The lifting-keel and bilge-keel boats also give something up to windward. A deep fin points higher and stands up to its sail better, so on a long beat in open water the deep boat is quicker and drier. On this coast you accept that trade because the inshore gains are so big, but it is a trade, not a free lunch.

And a few places simply have enough water that draught stops mattering. The big all-tide marinas at La Rochelle and Les Sables-d'Olonne float you at any state of tide whatever your keel, so for a boat that mainly marina-hops the shoal advantage shrinks. The visitor's-eye view of the biggest of them is in the La Rochelle visitor guide, and it floats a 2 m keel as happily as a 1 m one.

The numbers worth carrying in your head

A few figures frame every decision on this coast:

  • Spring range in the Pertuis Charentais approaches 6 m, and 4 to 5 m is routine.
  • A typical cruising fin-keeler draws 1.9 to 2.1 m; a lifting-keel boat can come up to under 1 m.
  • The Arcachon entry passes move season to season, so last year's track is not this year's.
  • Bars break hardest when wind and a big swell oppose the ebb, so plan crossings for the flood in daylight.
  • The all-tide marinas float you at any tide, but the drying ports and back-bay anchorages do not.

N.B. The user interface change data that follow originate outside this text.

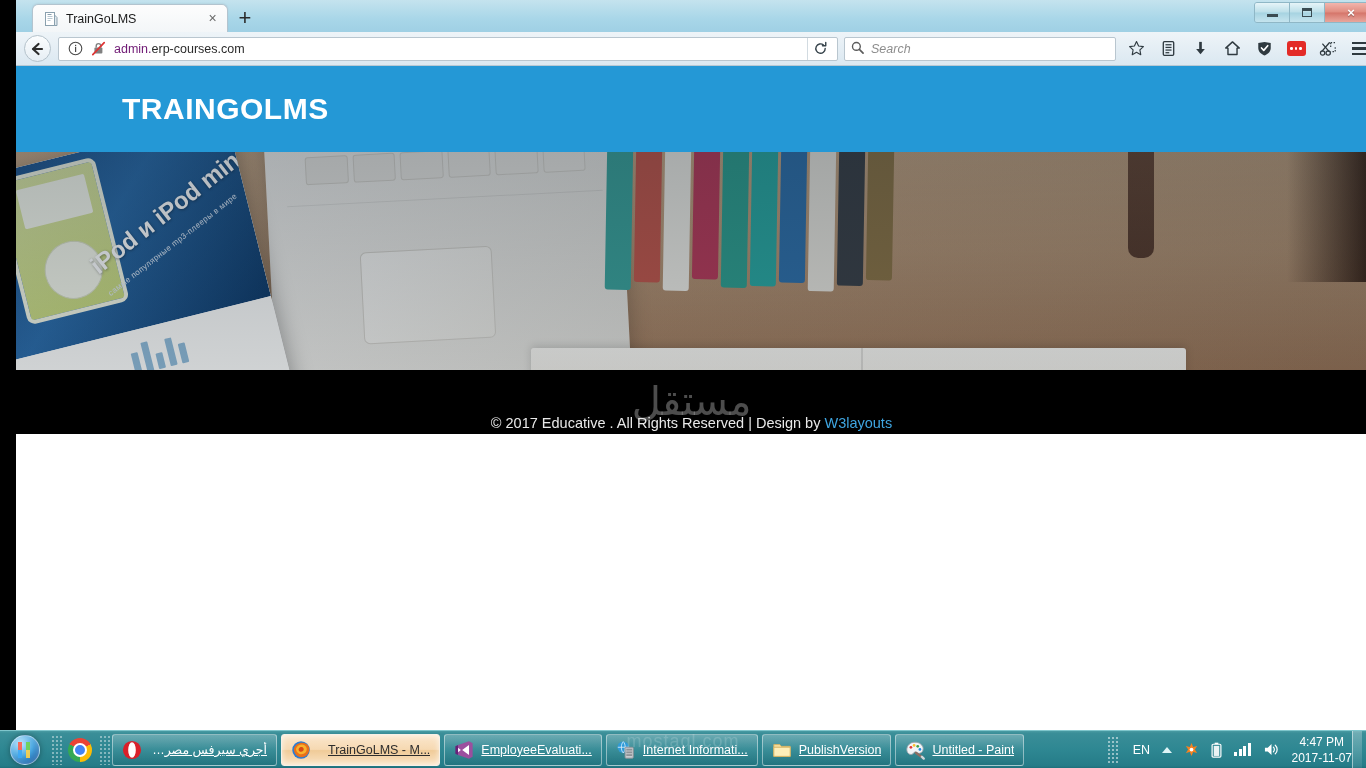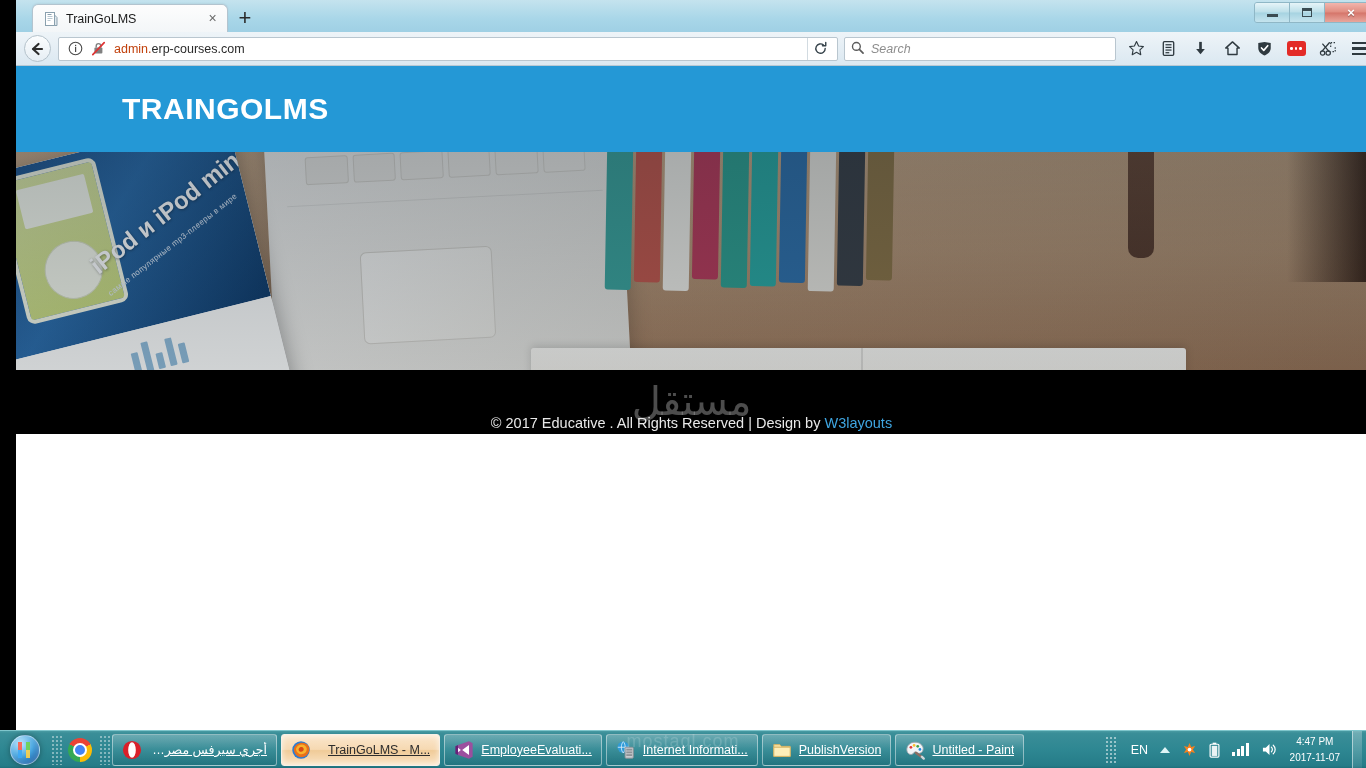--- a/index.html
+++ b/index.html
@@ -127,7 +127,7 @@
     flex: 1 1 auto; font-size: 12.5px; color: #2b2b2b;
     margin-left: 5px; white-space: nowrap; overflow: hidden;
   }
-  .url-text .dim { color: #c2410c; }
+  .url-text .dim { color: #701a75; }
   .reload {
     width: 26px; height: 22px; flex: 0 0 auto;
     display: flex; align-items: center; justify-content: center;

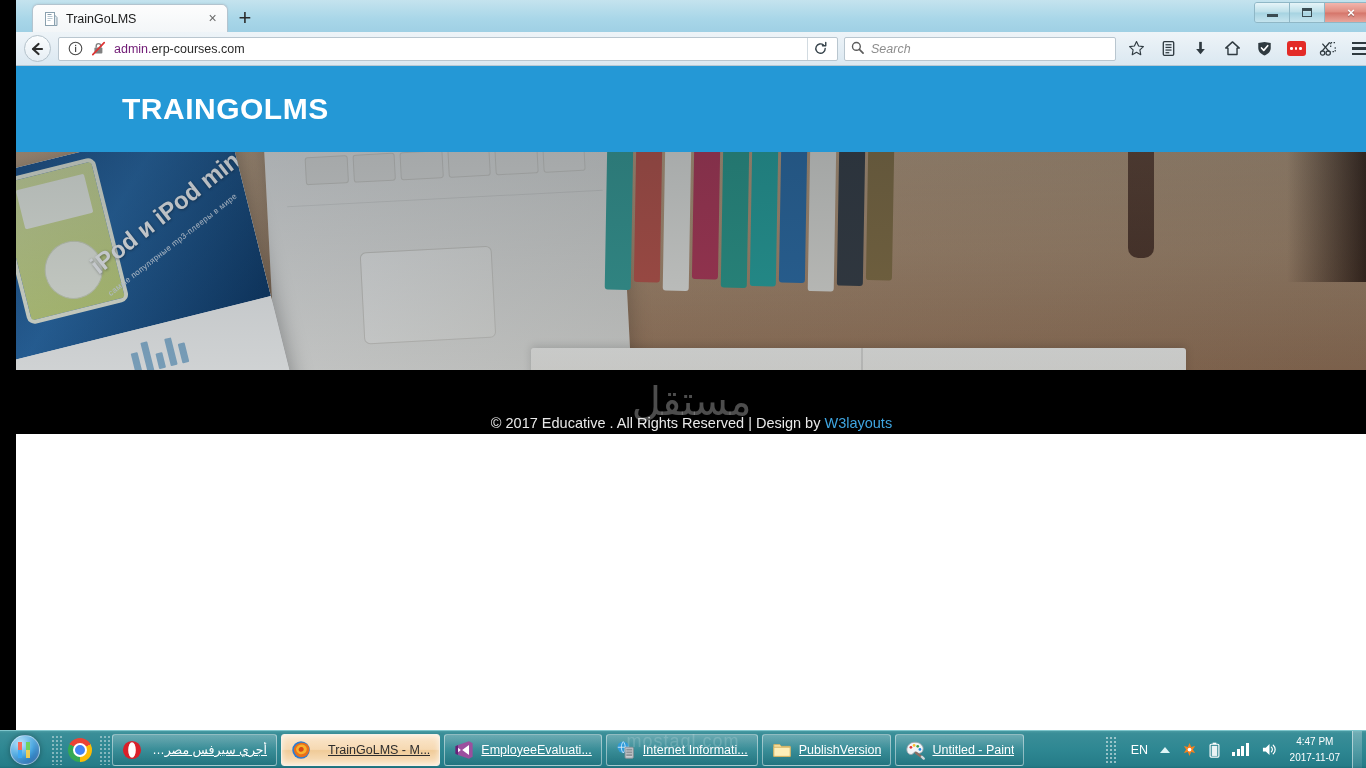--- a/index.html
+++ b/index.html
@@ -547,8 +547,8 @@
   .bars { display: flex; align-items: flex-end; gap: 1.5px; height: 13px; }
   .bars i { width: 3px; background: #ffffff; display: block; }
   .clock {
-    color: #ffffff; font-size: 10px; text-align: center;
-    line-height: 16px; padding: 0 12px 0 6px; cursor: pointer;
+    color: #ffffff; font-size: 12px; text-align: center;
+    line-height: 16px; padding: 0 0 0 6px; cursor: pointer;
   }
   .showdesk {
     width: 10px; height: 38px;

Reading the chart for a shoal boat

Cruising shoal-draught on this coast is as much about reading the chart as reading the tide, and the two skills lock together. The figures on a French chart are drying heights and depths reduced to chart datum, the level of the lowest astronomical tide, so a sandbank marked as drying 2.3 m is 2.3 m above that datum and uncovers when the tide falls below it. To know whether you float over it, you add the height of tide for the moment you arrive to the charted depth, or subtract the drying height. Get that arithmetic into your bones and the whole coast opens up, because you stop seeing a bank as a no-go and start seeing it as a place you can cross for three hours either side of high water.

The shoal boat lives in that band. Where a deep keeler needs a deep channel that stays open all tide, you can plan a route that uses the flats while they have water on them and is tucked safely in a pool by the time they dry. That is a different way of cruising, planned around the rise and fall rather than around fixed depths, and it is the way the locals do it. The reward is reaching anchorages and creeks that simply are not available to a boat that has to stay in deep water the whole time.

Carry a sounder you trust, keep a lead line or at least a marked boathook as backup, and on the shifting passes such as Arcachon treat the chart as a guide and your eyes and depth gauge as the authority. Sand moves; the chart cannot keep up.

Making the most of less keel

If you already own the shoal boat, this is your coast and you should milk it. Carry the local tide tables, because the range is too big to eyeball, and read the Atlantic tides crash course if you have come from the tideless Med, because the rhythm of the day here is dictated by the water, not the clock. Pick your bar crossings, dry out on sand for the fun of it, and use the draught to reach the places the bareboat charterers in their deep production boats sail straight past.

If you are still choosing a boat for an Atlantic season, the lesson is simple. Every centimetre of keel you take off widens the map. You give up a little upwind speed and a little offshore stiffness, and in return you get the sandbanks, the rivers, the drying ports and the back of the basin. On this particular coast, that is a trade I would make again without thinking twice.